Need 32-bit mixing function that has perfect avalanche between octets

for my hobby tinkering project, I need a mixing function that takes 32-bit input and has 32-bit output (and will, most likely, run in a 32-bit C environment) and the following property (independent of endianness, i.e. it’s enough to only look at either big endian or little endian (or pdp endian) systems):

union u {
uint32_t u32;
uint8_t u8[4];
} ival, oval, ival2, oval2;
int x;

ival.u32 = /* some unsigned 32-bit value */;
oval.u32 = ƒ(ival.u32);

x = /* some value ∈ { 0, 1, 2, 3 } */;
ival2.u32 = ival.u32;
ival2.u8[x] ^= /* some nonzero octet */;
/* ival2 = ival where exactly one input octet differs */
oval2.u32 = ƒ(ival2.u32);
assert(oval2.u8[0] ≠ oval.u8[0]); /* first output octet differs */
assert(oval2.u8[1] ≠ oval.u8[1]); /* second output octet differs */
assert(oval2.u8[2] ≠ oval.u8[2]); /* third output octet differs */
assert(oval2.u8[3] ≠ oval.u8[3]); /* fourth output octet differs */


That is, I need a function where, when you change one of the octets in the input, all four octets of the output differ.
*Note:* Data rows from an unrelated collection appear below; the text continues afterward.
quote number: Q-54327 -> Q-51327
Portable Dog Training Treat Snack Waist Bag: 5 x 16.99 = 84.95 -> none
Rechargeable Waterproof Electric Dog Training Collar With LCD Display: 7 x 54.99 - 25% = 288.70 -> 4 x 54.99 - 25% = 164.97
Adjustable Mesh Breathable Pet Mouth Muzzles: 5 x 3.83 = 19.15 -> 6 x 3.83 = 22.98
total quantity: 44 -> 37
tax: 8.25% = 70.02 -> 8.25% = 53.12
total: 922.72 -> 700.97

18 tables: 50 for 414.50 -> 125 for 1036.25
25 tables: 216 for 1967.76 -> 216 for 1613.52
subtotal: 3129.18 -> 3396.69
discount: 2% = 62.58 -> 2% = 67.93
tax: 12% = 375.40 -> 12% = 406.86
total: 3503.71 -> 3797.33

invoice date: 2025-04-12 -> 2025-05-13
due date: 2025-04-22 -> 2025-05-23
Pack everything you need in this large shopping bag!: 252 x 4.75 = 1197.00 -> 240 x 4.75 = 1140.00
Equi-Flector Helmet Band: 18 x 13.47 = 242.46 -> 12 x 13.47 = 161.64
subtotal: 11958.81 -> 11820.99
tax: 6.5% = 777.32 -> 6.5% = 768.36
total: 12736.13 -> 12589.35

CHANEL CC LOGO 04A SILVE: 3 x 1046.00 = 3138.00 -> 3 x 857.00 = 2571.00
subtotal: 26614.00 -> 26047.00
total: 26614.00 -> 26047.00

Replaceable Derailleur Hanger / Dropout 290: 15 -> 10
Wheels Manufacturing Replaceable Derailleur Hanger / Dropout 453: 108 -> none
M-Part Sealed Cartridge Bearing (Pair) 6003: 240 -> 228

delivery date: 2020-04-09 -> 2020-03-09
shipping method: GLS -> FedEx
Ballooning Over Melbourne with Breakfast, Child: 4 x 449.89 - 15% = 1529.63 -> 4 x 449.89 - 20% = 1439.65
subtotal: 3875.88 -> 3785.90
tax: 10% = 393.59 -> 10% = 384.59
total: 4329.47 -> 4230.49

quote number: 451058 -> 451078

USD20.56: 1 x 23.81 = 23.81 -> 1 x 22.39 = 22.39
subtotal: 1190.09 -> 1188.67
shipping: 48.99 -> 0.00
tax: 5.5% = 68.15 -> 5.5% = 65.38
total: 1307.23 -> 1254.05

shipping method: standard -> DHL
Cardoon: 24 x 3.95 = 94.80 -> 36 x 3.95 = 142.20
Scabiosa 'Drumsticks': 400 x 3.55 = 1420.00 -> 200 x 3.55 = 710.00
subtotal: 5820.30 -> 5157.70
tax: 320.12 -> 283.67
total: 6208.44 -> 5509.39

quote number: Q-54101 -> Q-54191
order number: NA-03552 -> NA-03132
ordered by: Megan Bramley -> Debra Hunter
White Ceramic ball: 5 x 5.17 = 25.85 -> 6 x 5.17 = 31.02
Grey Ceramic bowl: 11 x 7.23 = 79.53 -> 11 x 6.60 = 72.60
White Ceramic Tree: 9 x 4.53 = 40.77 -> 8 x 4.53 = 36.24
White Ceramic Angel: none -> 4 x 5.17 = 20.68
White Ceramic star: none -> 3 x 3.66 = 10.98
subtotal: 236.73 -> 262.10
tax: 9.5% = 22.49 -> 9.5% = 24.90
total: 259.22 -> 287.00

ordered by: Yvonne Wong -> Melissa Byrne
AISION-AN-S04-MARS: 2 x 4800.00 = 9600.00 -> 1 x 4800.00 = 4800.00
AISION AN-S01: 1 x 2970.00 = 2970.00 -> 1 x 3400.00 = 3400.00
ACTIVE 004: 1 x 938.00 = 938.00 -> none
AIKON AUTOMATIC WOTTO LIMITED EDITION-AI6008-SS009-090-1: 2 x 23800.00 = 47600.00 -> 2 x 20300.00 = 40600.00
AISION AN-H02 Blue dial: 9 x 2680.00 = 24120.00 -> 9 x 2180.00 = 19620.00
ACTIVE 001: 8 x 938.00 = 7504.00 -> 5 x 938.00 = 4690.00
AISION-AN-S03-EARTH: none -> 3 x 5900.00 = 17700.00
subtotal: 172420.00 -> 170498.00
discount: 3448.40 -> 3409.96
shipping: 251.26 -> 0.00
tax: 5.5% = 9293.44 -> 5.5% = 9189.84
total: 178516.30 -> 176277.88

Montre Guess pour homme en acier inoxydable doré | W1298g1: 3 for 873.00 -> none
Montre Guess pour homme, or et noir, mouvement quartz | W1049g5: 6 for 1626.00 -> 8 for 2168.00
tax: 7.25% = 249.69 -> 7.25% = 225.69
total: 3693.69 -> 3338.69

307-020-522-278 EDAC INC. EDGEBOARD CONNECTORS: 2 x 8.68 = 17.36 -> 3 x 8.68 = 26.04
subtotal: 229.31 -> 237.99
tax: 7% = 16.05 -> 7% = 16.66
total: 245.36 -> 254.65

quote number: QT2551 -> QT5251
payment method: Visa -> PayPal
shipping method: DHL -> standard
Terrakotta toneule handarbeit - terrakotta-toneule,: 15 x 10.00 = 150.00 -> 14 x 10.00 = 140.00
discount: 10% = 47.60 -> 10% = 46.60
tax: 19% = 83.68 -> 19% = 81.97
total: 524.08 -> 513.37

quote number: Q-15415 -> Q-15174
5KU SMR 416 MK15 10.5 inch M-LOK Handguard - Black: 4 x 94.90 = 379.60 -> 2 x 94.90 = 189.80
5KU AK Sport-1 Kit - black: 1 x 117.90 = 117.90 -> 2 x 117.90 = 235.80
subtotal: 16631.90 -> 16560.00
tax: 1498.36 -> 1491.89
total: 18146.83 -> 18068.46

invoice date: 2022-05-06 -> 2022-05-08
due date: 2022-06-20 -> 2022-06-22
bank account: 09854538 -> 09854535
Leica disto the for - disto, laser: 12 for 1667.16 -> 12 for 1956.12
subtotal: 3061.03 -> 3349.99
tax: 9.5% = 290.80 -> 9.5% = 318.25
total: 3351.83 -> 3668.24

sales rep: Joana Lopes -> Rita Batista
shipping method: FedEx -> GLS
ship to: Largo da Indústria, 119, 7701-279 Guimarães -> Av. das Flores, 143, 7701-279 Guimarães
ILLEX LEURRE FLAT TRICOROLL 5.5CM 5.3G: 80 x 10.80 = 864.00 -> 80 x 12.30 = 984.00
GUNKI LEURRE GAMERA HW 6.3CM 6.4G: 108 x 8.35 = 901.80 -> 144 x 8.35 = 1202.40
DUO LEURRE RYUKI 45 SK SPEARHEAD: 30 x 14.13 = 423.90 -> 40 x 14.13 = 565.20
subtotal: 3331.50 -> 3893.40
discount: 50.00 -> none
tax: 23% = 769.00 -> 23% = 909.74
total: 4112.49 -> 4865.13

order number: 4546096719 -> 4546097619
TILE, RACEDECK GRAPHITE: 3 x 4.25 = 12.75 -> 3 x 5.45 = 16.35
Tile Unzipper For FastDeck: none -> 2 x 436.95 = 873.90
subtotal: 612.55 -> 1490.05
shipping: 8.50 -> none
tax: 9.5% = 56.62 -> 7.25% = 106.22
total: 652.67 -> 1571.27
Since this is a 32-bit to 32-bit mapping, it can be a perfect mixing function (bijective, not one-way); this would be extremely beneficial because I could then replace the Final function of a 32-bit (nōn-cryptographic) hash (based on Jenkins’ one-at-a-time but tweaked) I’m using in the same context with it, too, and it would not lose any fractional bits of entropy from the input.

Of course I could do this “the simple way” with lookup tables, but the idea is to have this in only a few lines of code (that is, few machine instructions), either completely algorithmic, or with only, say, up to 256 bytes of read-only data. I bet there’s something like this already around. (My target CPUs are, for now, i486, sparc v8, 32-bit MIPS, but I’d want it in portable code, not assembly; C is just fine as long as it uses only unsigned integers, since I’ll most likely need to implement it in C.)

Please only include code snippets if they are true Public Domain (e.g. government work) or I can reuse them under the MIT Licence, the MirOS Licence, or the BSD Licence, or in a language not C with a permission for me to “rewrite the same algorithm” in C (while not copying a line of code); otherwise, please only include algorithmic descriptions that are enough for me to write C code from it. And nothing that’s legally dangerous or questionable of course ☺

My strength is coding, not mathematics (I already had to prove the bijectivity of the Finish function of my modified Jenkins-OAAT empirically, i.e. by trying all possible 2³² combinations), that’s why I thought to ask here. (No homework or commercial stuff, just trying to improve the world, in the context of the BSD Unix operating systems, and Open Source.)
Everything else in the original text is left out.